Sometimes we miss important points when we read the Bible.
Yeah, I know how it is. You’ve heard the same story over and over. The pastor has preached it over and over. The same points are made over and over. So, when you come across that story again, you read on autopilot and fly over a very important mountaintop.
For example, carefully read the following account from Mark 4:35-41.
35 On that day, when evening had come, he told them, “Let’s cross over to the other side of the sea.” 36 So they left the crowd and took him along since he was in the boat. And other boats were with him. 37 A great windstorm arose, and the waves were breaking over the boat, so that the boat was already being swamped. 38 He was in the stern, sleeping on the cushion. So they woke him up and said to him, “Teacher! Don’t you care that we’re going to die?”

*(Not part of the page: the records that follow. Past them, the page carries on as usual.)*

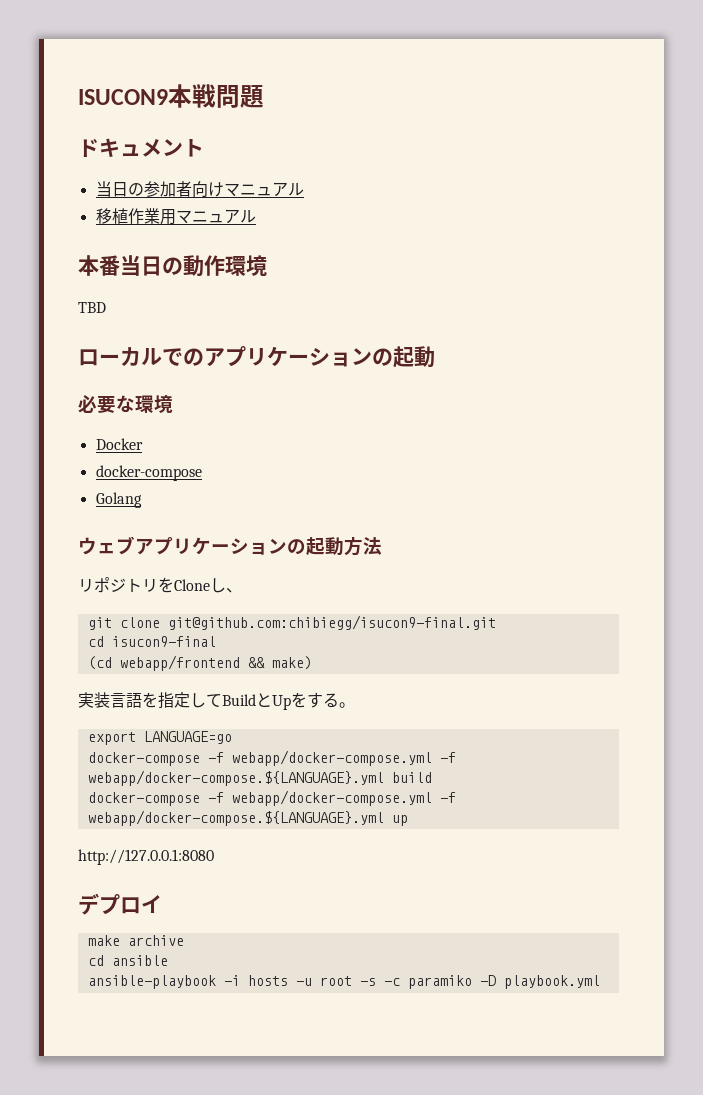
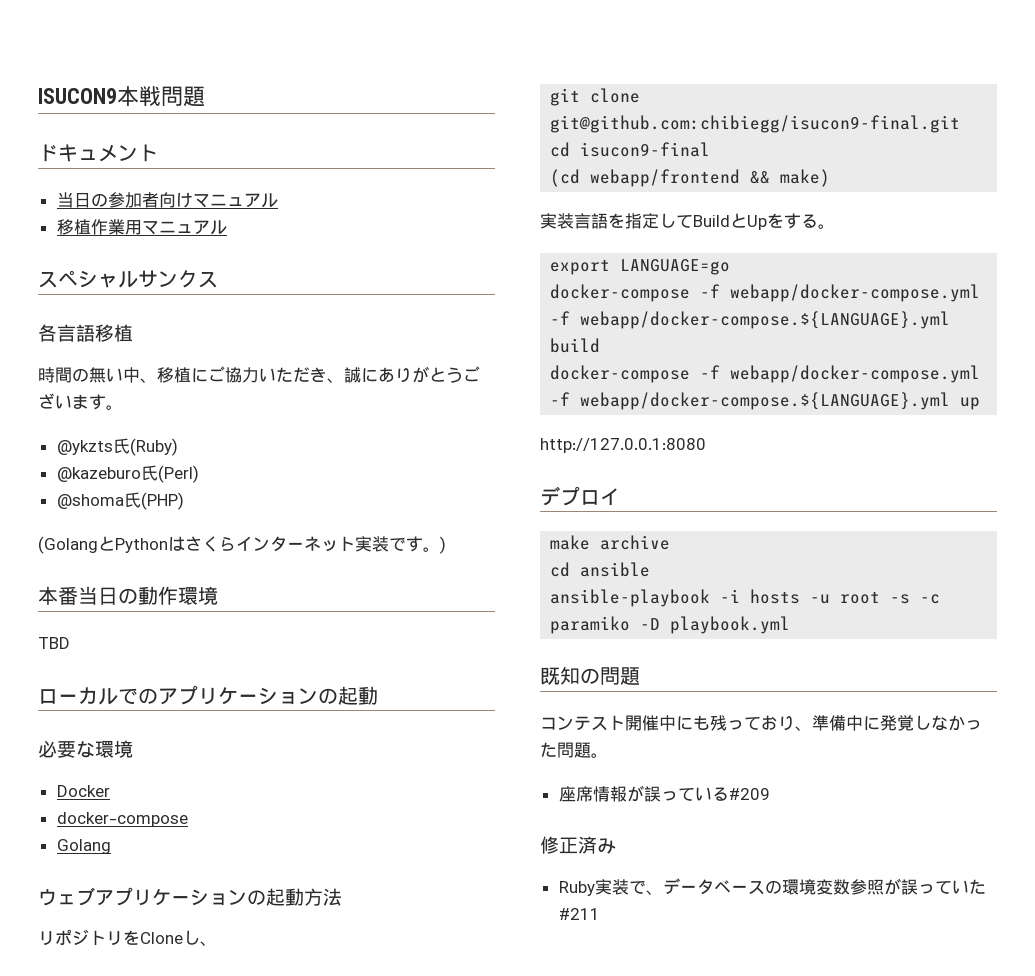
+ スペシャルサンクス
+ 各言語移植
+ 時間の無い中、移植にご協力いただき、誠にありがとうございます。
+ @ykzts氏(Ruby)
+ @kazeburo氏(Perl)
+ @shoma氏(PHP)
+ (GolangとPythonはさくらインターネット実装です。)
+ 既知の問題
+ コンテスト開催中にも残っており、準備中に発覚しなかった問題。
+ 座席情報が誤っている#209
+ 修正済み
+ Ruby実装で、データベースの環境変数参照が誤っていた#211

39 He got up, rebuked the wind, and said to the sea, “Silence! Be still!” The wind ceased, and there was a great calm. 40 Then he said to them, “Why are you afraid? Do you still have no faith?”
41 And they were terrified and asked one another, “Who then is this? Even the wind and the sea obey him!” (Christian Standard Bible)
Many who read this are transfixed by Jesus’ ability to command the weather. The disciples certainly were! And since the account ends with their declaratory amazement, that’s what we’re left to ponder. Point made.
But really, are we surprised? Jesus is God. The world was made by Him and through Him (Colossians 1:16.). That makes Jesus the Atmospheric Grand Pooh-bah, the Ultimate Climate Czar, the Supreme Environmental Commander.
Some readers focus on the dichotomy of the disciples’ panicked fear vs. and Jesus’ “snoozin’ on a pillah.” How could He possibly do that? Well, Jesus knew exactly how He was going to die, and when (Mark 8:31), and drowning at that time wasn’t His designated demise. This is a more subtle point, but still solid.
Or readers focus on the disciples’ accusation, “Don’t you care that we’re going to die?” Duh. Of course, He cares, boys! Jesus taught that His (and our) Heavenly Father cares for even the tiniest of things like wildflowers (Luke 12:28), sparrows, and strands of hair (Luke 12:6). If our Heavenly Father cares for the “insignificant things,” of course He would care about the uber-important “significant things” like His highest creation, His children, and their well-being! So, since Jesus shares His Father’s nature, He shares His Father’s compassion and care at the same level. Another good point.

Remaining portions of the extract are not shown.